Pathogen identity and antibiotic susceptibilities were determined using one of the two automated machines: VITEK 2 system (bioMerieux, Craponne, France) or MicroScan WalkAway 96 plus (Beckman Coulter, Inc., Brea, CA, USA). The machines displayed the identity of the organism with the percentage of assurance and susceptibility to 15–20 drugs (sensitive, intermediate, or resistant). For ESBL detection, an automated susceptibility platform through MicroScan WalkAway 96 plus or VITEK 2 system was used. In the case of CPE, GeneXpert (Xpert®Carba-R; Cepheid, Sunnyvale, CA, USA) was used to detect and differentiate KPC, NDM, Verona integron–encoded metallo-beta-lactamase (VIM), IMP, and OXA-48. The breakpoints and susceptibility interpretive criteria were based on the ones defined by the Clinical and Laboratory Standards Institute (CLSI).

Statistical Analysis

Frequency and percentage analysis described the categorical variables, such as gender, co-existing chronic conditions, type of bacteria, and source of infection. Mean and standard deviation (SD) or median and interquartile range (IQR) were used to describe continuous variables (age and LOS). Chi-square and Fisher’s exact tests were used to examine the factors related to bacterial mortality. Univariate and multiple regression analyses identified the variables associated with clinical outcomes (microbiological cure rate, 30-day mortality, and LOS) in a separate regression model. In the multiple regression models, we controlled for variables that were statistically significant (p-value ≤0.1) in univariate analyses. All statistical analyses were performed using R version 3.5.0.


Study Population

Of the total 227 Enterobacteriaceae cultures identified during the study period, 130 (57.3%) were MDR and 8 (3.5%) were XDR cultures. No PDR cultures were isolated. Death during the hospital stay was reported in 84.1% (116/138) of the patients. Majority of the study population were female (54%) and the mean age expressed as mean ± SD was 60.1 ± 17.7 years. About half of the patients had a history of diabetes and 19.6% of the patients were previously or actively diagnosed with cancer. The most prevalent bacteria were E. coli (51.4%), followed by K. pneumonia (32.6%) and Enterobacter sp. (15.9%). Seventy-one (51.4%) of the total MDR/XDR cultures were ESBL producers and 14 (10.1%) were CPE. Urine was the most common source of infection. Most of the patients were on ventilators (61.6%) and used antibiotics for 4 weeks (71.7%), 90 days (79.7%) before enrollment. When divided by survival status, no significant differences in the clinical characteristics were evident among the patients, except for gender. Majority of the patients who survived were females. These results are summarized in Table 1.

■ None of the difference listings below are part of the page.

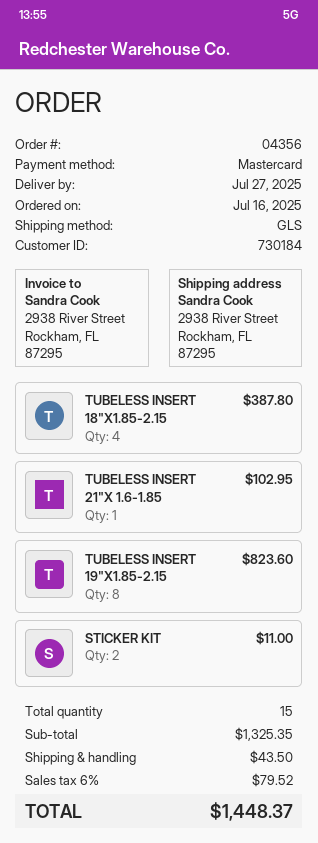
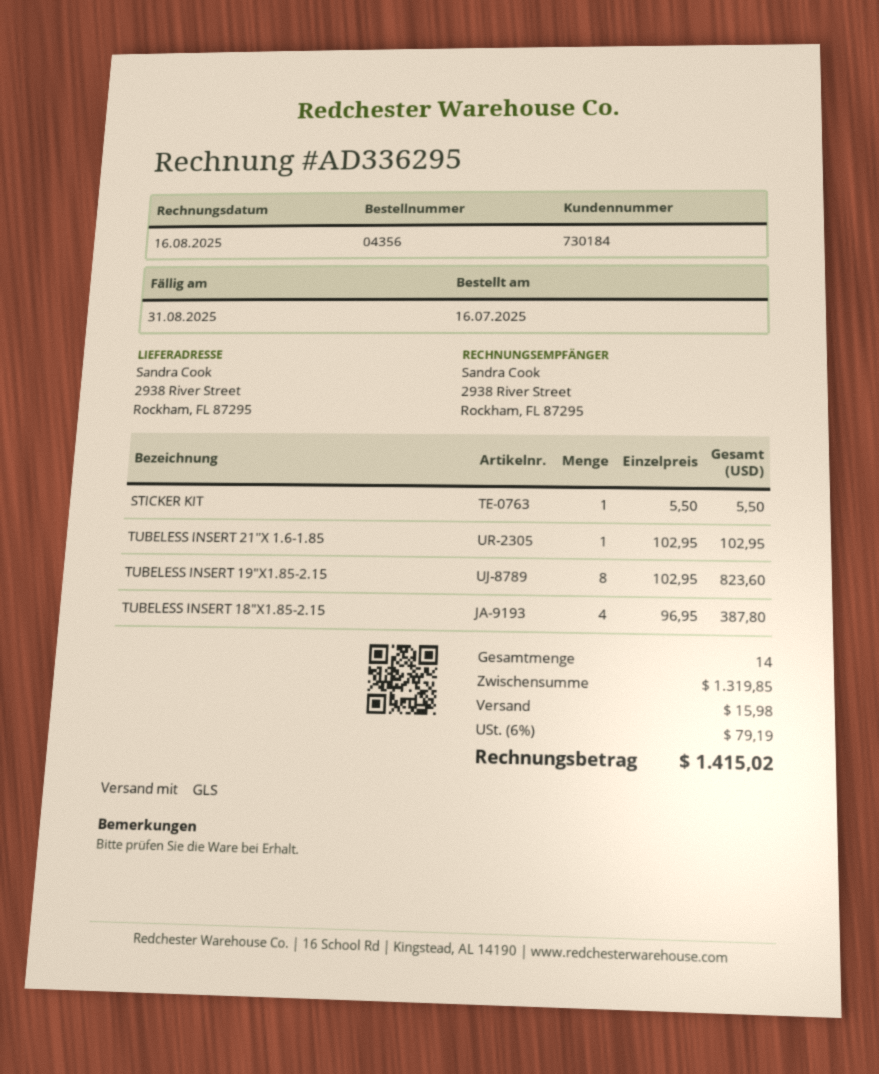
STICKER KIT: 2 for 11.00 -> 1 for 5.50
total quantity: 15 -> 14
subtotal: 1325.35 -> 1319.85
shipping: 43.50 -> 15.98
tax: 6% = 79.52 -> 6% = 79.19
total: 1448.37 -> 1415.02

Table 1 Demographics and Baseline Characteristics Based on Resistance Type

Empirical Therapy

Majority of patients with MDR infections were subjected to treatment with monotherapy (52%), followed by combination therapy (30%) and no therapy (18%) (Figure 1). In 10 patients who received no antibiotics (25/138), the site of infection was urine. Among those who received monotherapy, the most commonly used antibiotic was piperacillin/tazobactam (n= 31, 46%). In contrast, carbapenems along with aminoglycoside was the most frequent combination therapy for MDR infections. XDR infections were primarily treated with monotherapy (n= 6, 75%) involving carbapenems as the most commonly used drug in half of the cases (Figure 2). Two patients received combination therapy involving carbapenems with aminoglycoside and the other with fluoroquinolone.

Figure 1 Number of antibiotic therapy and their appropriateness in MDR Enterobacteriaceae isolates.

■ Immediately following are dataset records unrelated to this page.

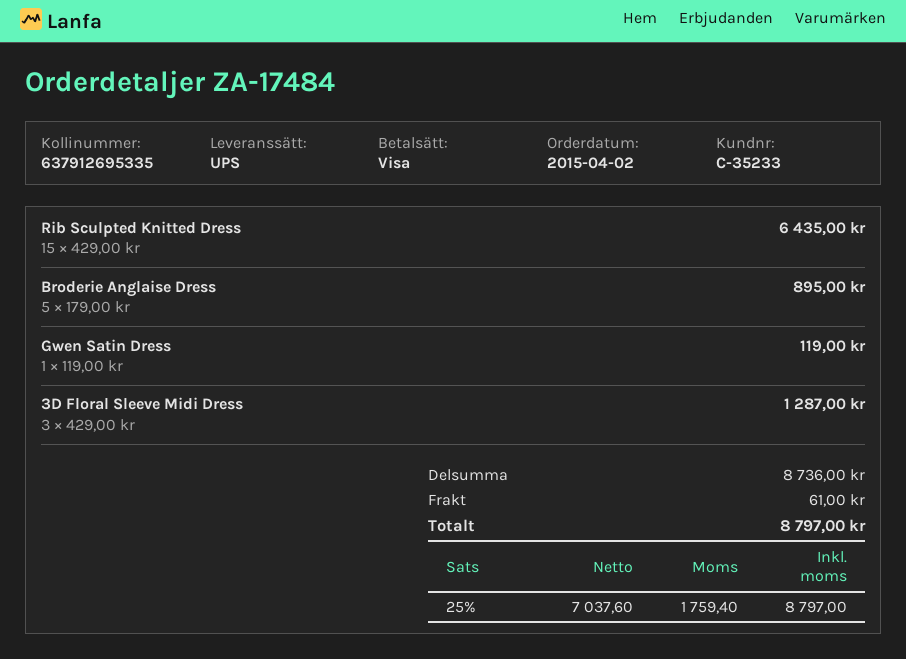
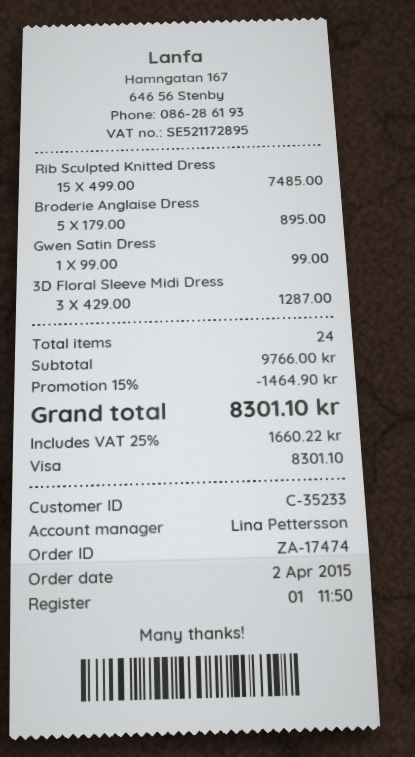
order number: ZA-17484 -> ZA-17474
Rib Sculpted Knitted Dress: 15 x 429.00 = 6435.00 -> 15 x 499.00 = 7485.00
Gwen Satin Dress: 1 x 119.00 = 119.00 -> 1 x 99.00 = 99.00
subtotal: 8736.00 -> 9766.00
discount: none -> 15% = 1464.90
shipping: 61.00 -> none
tax: 25% = 1759.40 -> 25% = 1660.22
total: 8797.00 -> 8301.10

Abbreviation: MDR, multidrug-resistant.

Figure 2 Number of antibiotic therapy and their appropriateness in XDR Enterobacteriaceae isolates.

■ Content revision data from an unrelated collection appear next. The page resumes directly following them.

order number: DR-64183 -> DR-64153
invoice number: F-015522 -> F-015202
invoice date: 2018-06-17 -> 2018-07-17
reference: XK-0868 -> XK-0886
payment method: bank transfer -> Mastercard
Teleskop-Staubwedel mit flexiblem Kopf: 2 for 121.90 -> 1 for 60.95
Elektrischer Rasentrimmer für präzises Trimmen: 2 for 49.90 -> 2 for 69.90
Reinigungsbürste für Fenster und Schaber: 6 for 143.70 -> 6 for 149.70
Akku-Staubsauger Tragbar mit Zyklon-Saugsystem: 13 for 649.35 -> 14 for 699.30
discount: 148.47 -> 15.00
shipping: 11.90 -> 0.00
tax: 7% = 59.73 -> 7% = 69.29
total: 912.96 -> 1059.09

Abbreviation: XDR, extensively drug-resistant.

Antibiotic therapy was found to be appropriate in 61.59% (85/138) of the patients only. In the MDR and XDR groups, 64% (83/130) and 25% (2/8) of the patients received appropriate antibiotic therapy, respectively (Figures 1 and 2). A detailed description of the antibiotics received by the study participants and their appropriateness are listed in Supplementary Tables S1 and S2.

Clinical Outcomes

Of the 130 patients with MDR infections, 108 (83%) died at the end of follow-up, 52 (40%) reached microbiological cure, and the mean LOS was 25.8 days. On the contrary, in the XDR group (n= 8), 7 (79%) patients died, microbiological cure was achieved in 4 (50%) patients, and the mean LOS was 48.0 days (Table 2). Univariate regression analysis revealed mortality to be significantly associated with the male patients (Table 3). Antibiotic use in the previous 90 days was related to lower odds of microbiological cure rate (Table 4). Since no other variables were associated with clinical outcomes at a p-value <0.1, multivariate regression models were not performed (Tables 3 and 4). Neither the type of resistance and/or bacterial strains nor the appropriateness of antibiotics prescribed, were associated with LOS using multivariate linear models (Table 5). However, the use of ventilators (coefficient= 11.49, 95% confidence interval [CI]= 1.02–21.97) and an ICU stay of >72 hours before culture results were associated with an increased LOS (coefficient= 28.65, 95% CI= 17.85–39.46). The use of inotropes resulted in shorter stays (Table 5).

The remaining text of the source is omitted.